Le corps ne doit pas être déformé. Par exemple, un corps dont les membres sont recroquevillés est refusé.

Le corps ne doit pas avoir été brûlé ou avoir subi un accident majeur.

La personne décédée ne devait pas avoir la jaunisse. Son décès ne doit pas avoir été causé par une maladie contagieuse (hépatites A, B ou C, sida, septicémie, choc septique, SARM, SRAS, infection à C. difficile, etc.).

Le corps doit pouvoir être transporté vers l’établissement d’enseignement dans les 48 heures suivant le décès de la personne. Toutefois, ce délai peut être prolongé s’il est possible de réfrigérer le corps, ou raccourci si le décès est survenu en période de canicule.

Les familles des donneurs n’ont généralement pas à payer pour le transport du corps vers l’établissement d’enseignement. Ces établissements recueillent les corps gratuitement jusqu’à une distance de 250 km (60 km dans le cas de l’Université McGill). Toutefois, lorsque la distance parcourue pour prendre possession du corps est supérieure, des frais de transport pour la distance supplémentaire sont facturés à la famille.

Après la période d’étude, les établissements s’assurent de procéder à l’enterrement ou à l’incinération du corps du donneur. Le corps ou les cendres sont alors enterrés dans un lot particulier d’un cimetière, sans frais pour la famille. Cependant, la famille peut désirer une cérémonie religieuse ou un enterrement dans un endroit particulier. La cérémonie et l’enterrement sont alors aux frais de la famille. Seule l’Université de Sherbrooke réclame des frais pour la récupération des cendres.

ll est très important que les membres de votre famille et votre entourage sachent que vous avez décidé de donner votre corps à la science. Ces personnes pourront parler en votre nom et confirmer votre consentement au moment de votre décès. Les membres de la famille ou les proches de la personne décédée doivent mentionner au personnel soignant qu’elle a consenti à donner son corps. Le personnel de l’établissement avisera le ministère de la Santé et des Services sociaux selon les protocoles établis. Le personnel soignant connaît les démarches à faire.

Bien que cet article fait référence aux démarches au Quebec, on retrouve dans tous les pays des possibilités de donner son corps pour l’ évolution de la science. Il faut donc vous renseigner auprès de vos institutions Universitaires pour connaitre les démarches nécessaire. Les établissements d’enseignement peuvent conserver le corps du donneur pendant une période pouvant aller de plusieurs mois à 4 ans. Par la suite, le corps ou les cendres sont enterrés dans un lot particulier d’un cimetière, sans frais pour la famille.

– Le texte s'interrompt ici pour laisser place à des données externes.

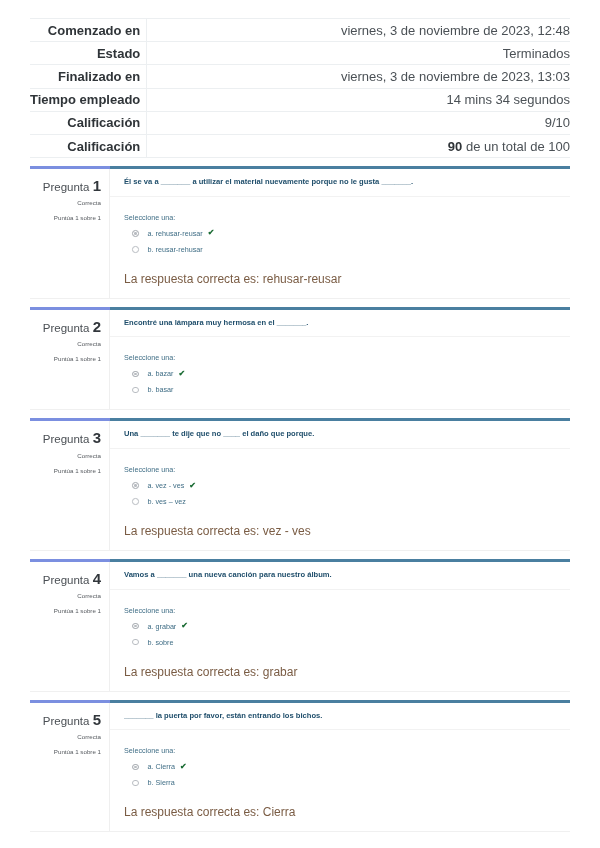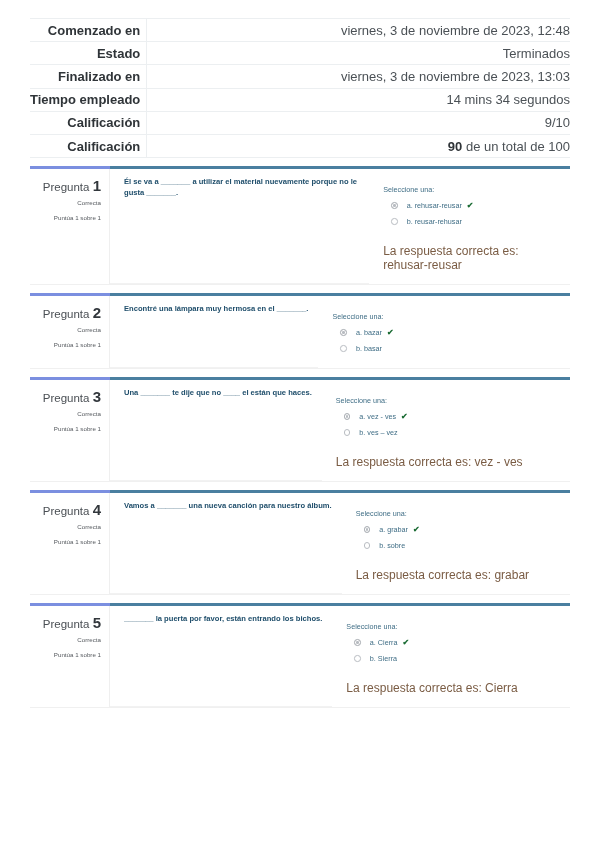"Él se va a _______" .qmain { flex-direction: row -> column }
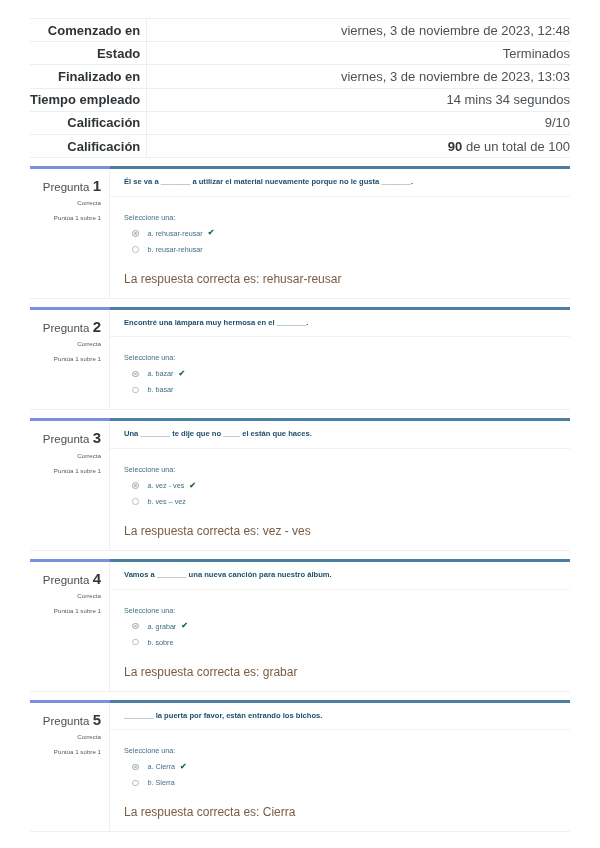"Una _______ te dije que" div.qstem { text: están que haces -> daño que porque }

Toutefois, les familles qui le désirent pourront récupérer les cendres ou le corps du donneur une fois la période d’étude du corps terminée. Elles doivent toutefois prendre une entente à ce sujet avec l’établissement d’enseignement dans les jours suivant le décès. Le don du corps à la science est une démarche extrêmement différente de celle du don d’organes. Dans un cas on sauve des vies tout de suite, dans l’autre on oeuvre pour le long terme, en formant les médecins afin de faire progresser la science et à mon avis c’ est aussi une belle manière de donner au suivant!